When I moved to Scotland, I knew that I had to leave a lot of my old life behind. There were going to be many changes. The coins didn't have a polar bear on them, the streets would not be lined with Maple trees and there was no baseball team to cheer for. Instead, there was football - the soccer kind. And rugby. And when dating Beans. A LOT of rugby. Accordingly, we set off to My First Rugby Game on Friday night along with friends Skippy, Sab and JellyCake to watch Munster take on the Glasgow Warriors. Mac and I were instructed to cheer for the Irish team while Sabs and Skippy were firmly rooting for the local lads.

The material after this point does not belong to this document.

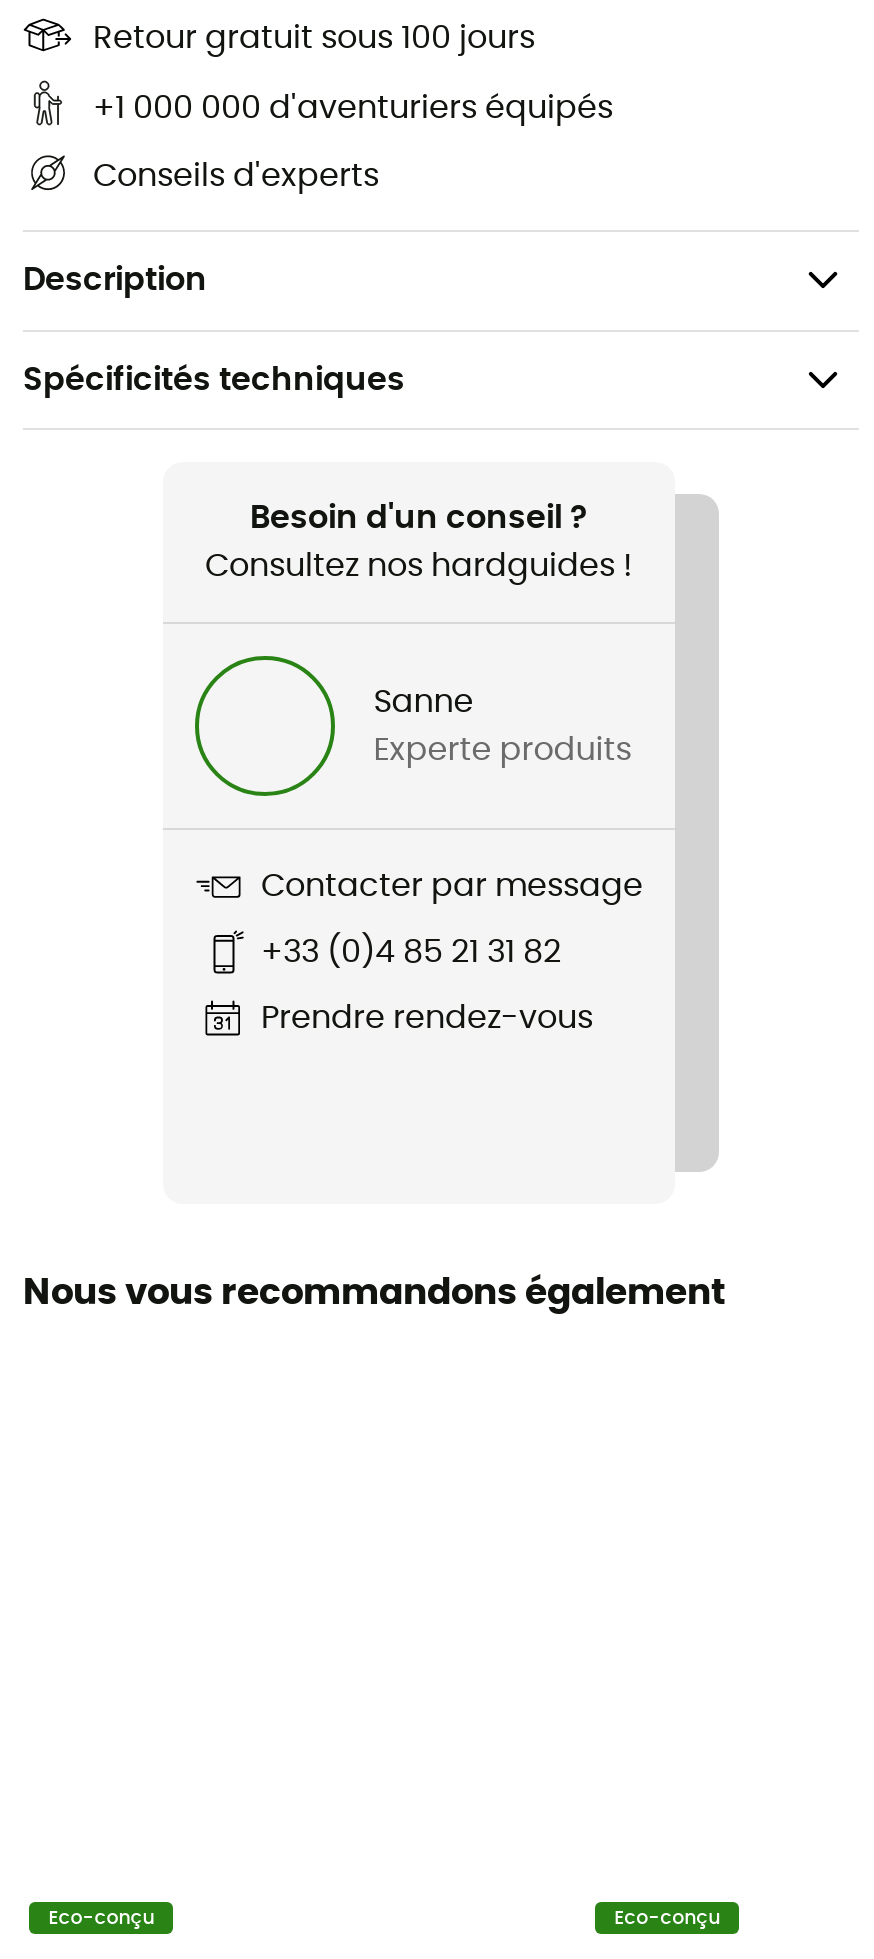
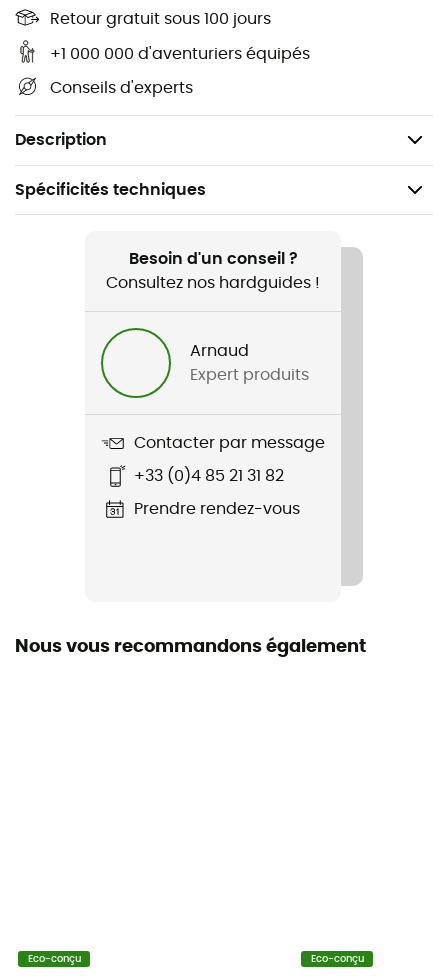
- Sanne
+ Arnaud

- Experte produits
+ Expert produits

JellyCake had been bribed into cheering for the Paddys with the loan of the infamous Paddywack Hat. Sabs was not impressed with that! It wasn't a very big crowd, but those that were there were cheering with all that they had. Munster was the far superior team on the pitch (is that a rugby term?) but not that night. Shoddy plays and downright stupid moves made the Warriors into kings.

From a virgin viewer's point of view, I saw a bunch of guys (in very
short and tight shorts) run around on a field lovingly embracing the ball and very frequently, each other. Mac made no bones about which side he was supporting. Then again, there wasn't any access to Warrior merchandise! Sabs growled about having to get him some "proper" gear soon. But I'm not sure if rugby jerseys come in a Moose size.

Beans gave me a watery smile for the camera, but we all could tell that he was dying inside at Munster's abysmal performance. Sabs on the other hand had plenty to smile about as his team bull dozered their way to a 29-09 victory.

As I watched the boys play, I wondered why the line out seemed so familiar to me. I had a nagging feeling that I had seen this somewhere before. But where? This was my first rugby game, and I hadn't even watched any on TV. It wasn't until the end of the game that it struck me. Ballet! The line out looked just like a pas de deux in a ballet recital. Don't you think??

Still, that was one observation I kept to myself. I did enjoy my first rugby experience and didn't want to be banned from the sport on my very first time!